Soure. Julho de 1132
«De madrugada, o Rato vestiu-se e abandonou
a casota de Ramiro. Este ainda dormia em cima do colchão e o pequeno templário sorriu,
enamorado. Gostava daquele bastardo bonito e musculado, cujo corpo amadurecera
com o exercício físico a que se obrigava. Uma vez por semana, praticavam aqueles
jogos proibidos em segredo, mesmo sabendo que arriscavam a condição de monges guerreiros.
Se Martinho, prior de Soure, os topasse, podiam ser expulsos da Ordem do Templo
de Salomão, mas a excitação era tanta que cegava. O magro e esguio Rato regressou
à casota que partilhava com o Peida Gorda. Ao entrar, riu baixinho perante o fortíssimo
ressonar do colega. Nem um exército de muçulmanos a entrar pela alcáçova de Soure
perturbaria o sono daquele balofo!
Estava já a enrolar-se na manta
quando ouviu vozes. Percorreu-o um arrepio de receio. Teria sido visto?
Manteve-se quieto, escutou uma correria agitada, um soldado batia à porta da casota
de Ramiro. Aterrado, pediu a Deus que não o denunciassem. A sodomia era um pecado
mortal, seria certamente expulso de Soure. Pior do que isso, Ramiro perderia a posição
importante que ali ocupava, o segundo na hierarquia, logo abaixo do mestre Jean
Raymond. Tenso e hirto, o Rato aguardou, enquanto a barafunda prosseguia. Nas casotas
em redor, ouviu cavaleiros a saírem para o terreiro e, cada vez mais inquieto, o
Rato viu o Velho abrir a porta e espreitar. Notando-o já desperto, o outro gritou:
Peida Gorda, toca a acordar! Chegou um cavalo com um morto... Há sarracenos na região!

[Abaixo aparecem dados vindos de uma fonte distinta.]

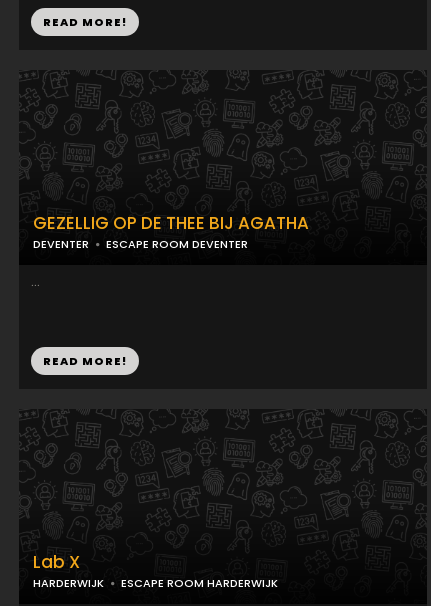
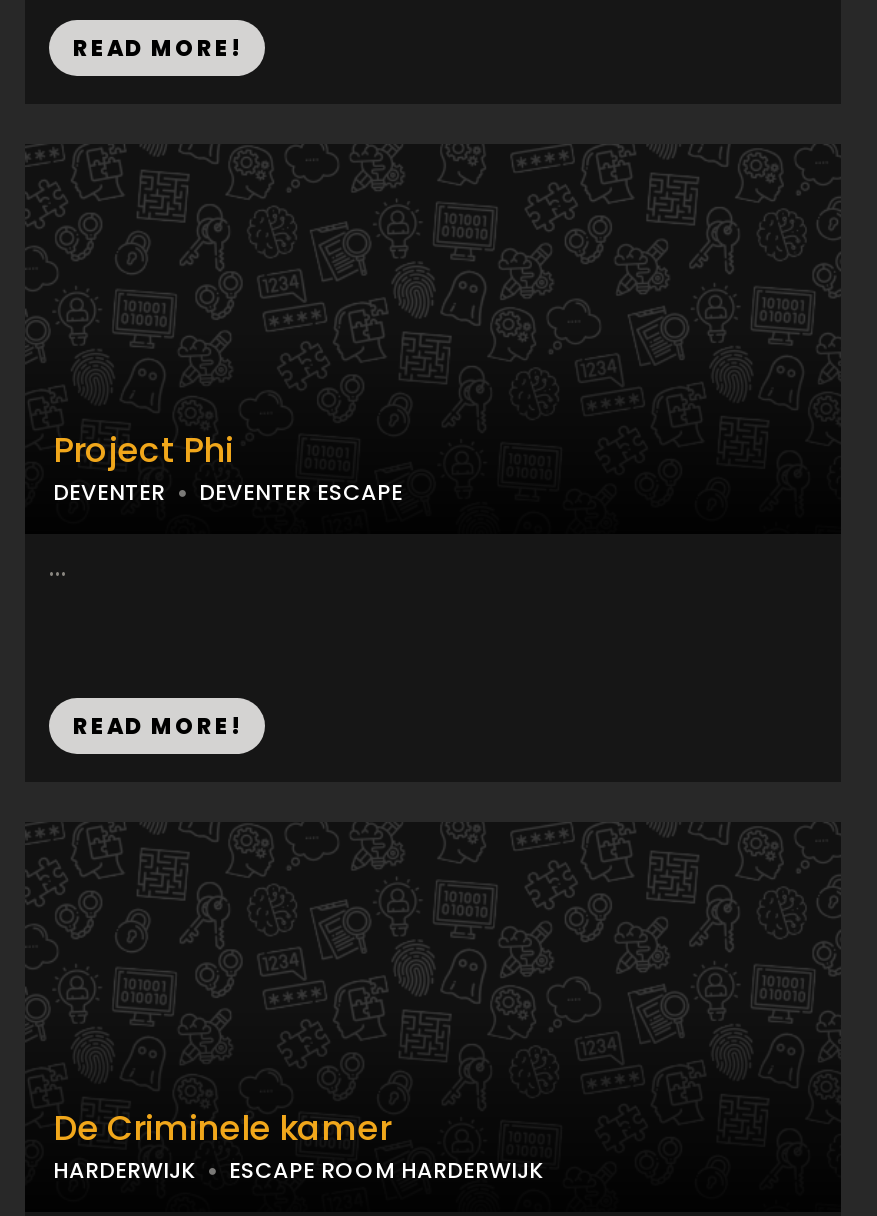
- GEZELLIG OP DE THEE BIJ AGATHA
+ Project Phi

- ESCAPE ROOM DEVENTER
+ DEVENTER ESCAPE

- Lab X
+ De Criminele kamer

Pouco depois, os três apresentaram-se
no centro do terreiro, onde Ramiro, já vestido com a sua cota de malha, examinava
um cadáver, enquanto Jean Raymond confirmava que o estranho cavaleiro chegara a
Soure degolado. A cabeça deve ter caído quando foi decapitado. O observador Ramiro
produziu uma conclusão imediata. É um galego. O Velho deu um passo em frente e perguntou-lhe:
como sabeis? O bastardo de Paio Soares apontou para as insígnias na sela do animal,
onde se viam as cores da família Trava. Ainda surpreendido, interrogou-se: o que
faz um homem de Fernão Peres tão longe de casa? O cavaleiro sem cabeça viera de
sul e, portanto, a sua morte acontecera em território muçulmano. Será um mensageiro?,
perguntou o Rato. Ramiro nem pestanejou quando o viu aproximar, não revelando qualquer
sentimento especial. O Rato notou, mais uma vez, que o seu amante era hábil a esconder
de terceiros a simpatia por ele. Era uma das coisas que o Rato amava em Ramiro,
a capacidade para a dissimulação, além dos braços fortes e das cristas ilíacas protuberantes.
Mensageiro de quem? E para quem?, perguntou o ríspido Ramiro.
Para
tirar aquilo a limpo, mestre Jean ordenou que se preparasse uma expedição. A sul
de Soure, existiam umas aldeias a poucas horas de cavalo, talvez alguém tivesse
visto o infeliz. O pequeno grupo de escolhidos foi liderado por Ramiro, e o Rato,
bem como o Peida Gorda e o Velho, juntou-se naturalmente a ele. Os quatro eram os
últimos sobreviventes do colectivo original que se formara seis anos antes, em Viseu,
cujo objectivo era procurar a relíquia da Terra Santa. Da última vez que havia estado
com Afonso Henriques, uns dias antes, em Coimbra, Ramiro sentira o seu
desapontamento. O príncipe encarregara os templários de Soure de encontrarem a bruxa
Sohba, a única que conhecia o mistério da relíquia, mas eles não o haviam
conseguido. A mulher de negro ou morrera, como Ramiro acreditava, ou nunca voltara
à caverna onde vivera alguns anos. Teria aquele galego, morto, alguma ligação à
velha bruxa? Foi decapitado por um alfange, garantiu o Velho». In
Domingos Amaral, Assim Nasceu Portugal, A Vitória do Imperador, Casa das
Letras, LeYa, 2016, ISBN 978-989-741-461.